How to choose a President

*** By MS (Chicago) ***
Is Mr. Edwards too much of a pretty boy with his $400 haircut? Are his features a bit too feminine? Mrs. Clinton dresses too masculine? Her cleavage not sexy enough? Mr. Obama doesn’t have enough gray hairs of wisdom?

One of the morning “news” shows did a segment on “appropriate” presidential pets. Apparently America prefers to have a president with a dog rather than a cat. Not only is feline discrimination widespread in this country, so is size discrimination. The dog has to be just the right size for the pug to be America’s first pet.

Will Mr. Obama’s ability to speak Indonesian or Monsieur Romney’s fluency in French hinder their chances at being the leader of the free world? If history is any indication, these candidates might be in for a rude shock

And, yes, the most crucial factor in electing a president is BBQ – not barbeque silly, but Beer Buddy Quotient. It is a measure of how comfortable an American feels having a beer and kicking back with the presidential candidate. George Bush fared very well on that test, which offset his miserable performance on general knowledge tests. His plain speaking mannerisms and southern charms still dwarf his flagrantly incompetent actions for 30 percent of Americans.

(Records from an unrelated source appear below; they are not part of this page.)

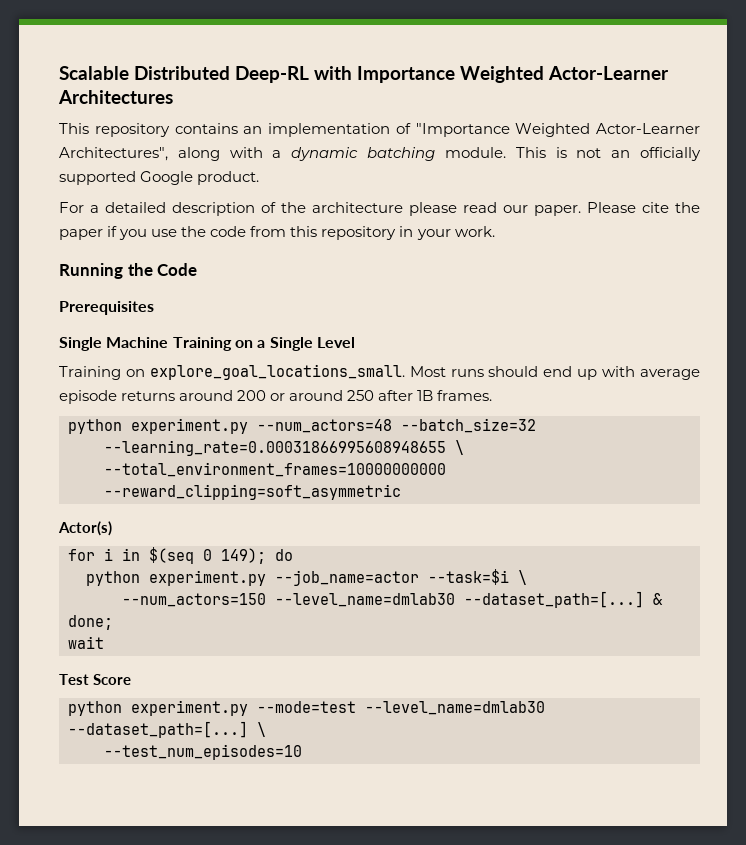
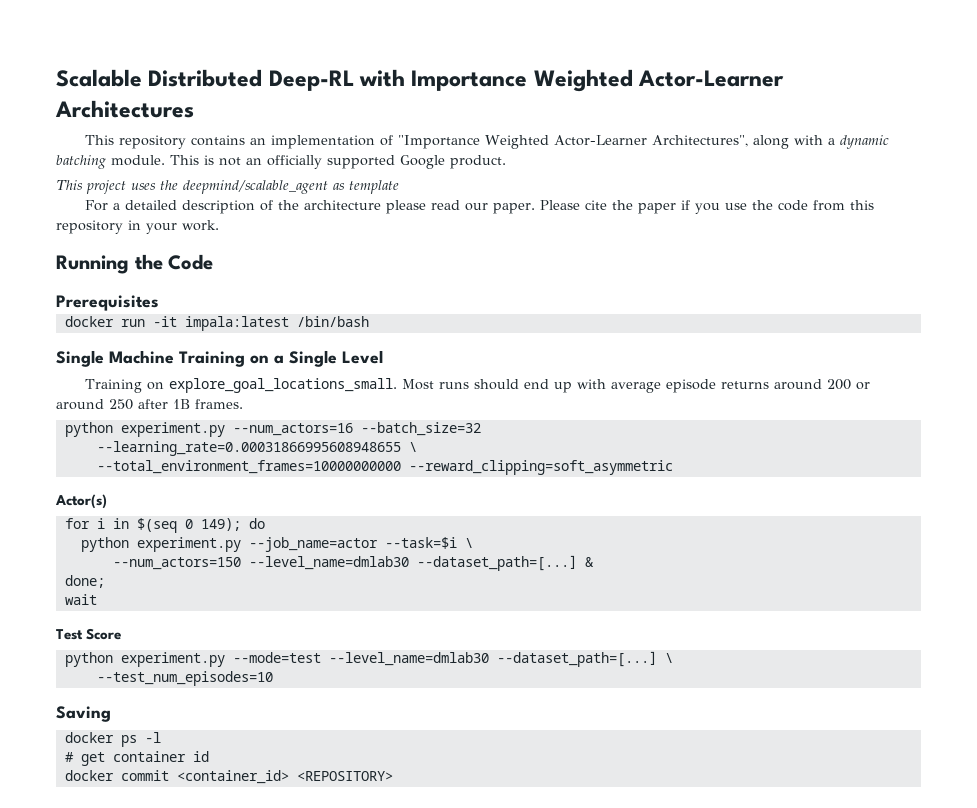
+ This project uses the deepmind/scalable_agent as template
+ docker run -it impala:latest /bin/bash
- python experiment.py --num_actors=48 --batch_size=32
+ python experiment.py --num_actors=16 --batch_size=32
+ Saving
+ docker ps -l
+ # get container id
+ docker commit <container_id> <REPOSITORY>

And at the end of the day it all boils down to the potential first spouse. America envisions her first lady to be a docile, sweet, sophisticated woman with a nice pearl collection. If your wife happens to be an independent-minded, smart woman like Teresa Heinz Kerry, then you can kiss your dream goodbye. Or if your spouse chooses to work and carry on with her normal life like Mrs. Dean, then she is not “supportive” enough. Gee, if you can’t get your wife to support you, forget about America!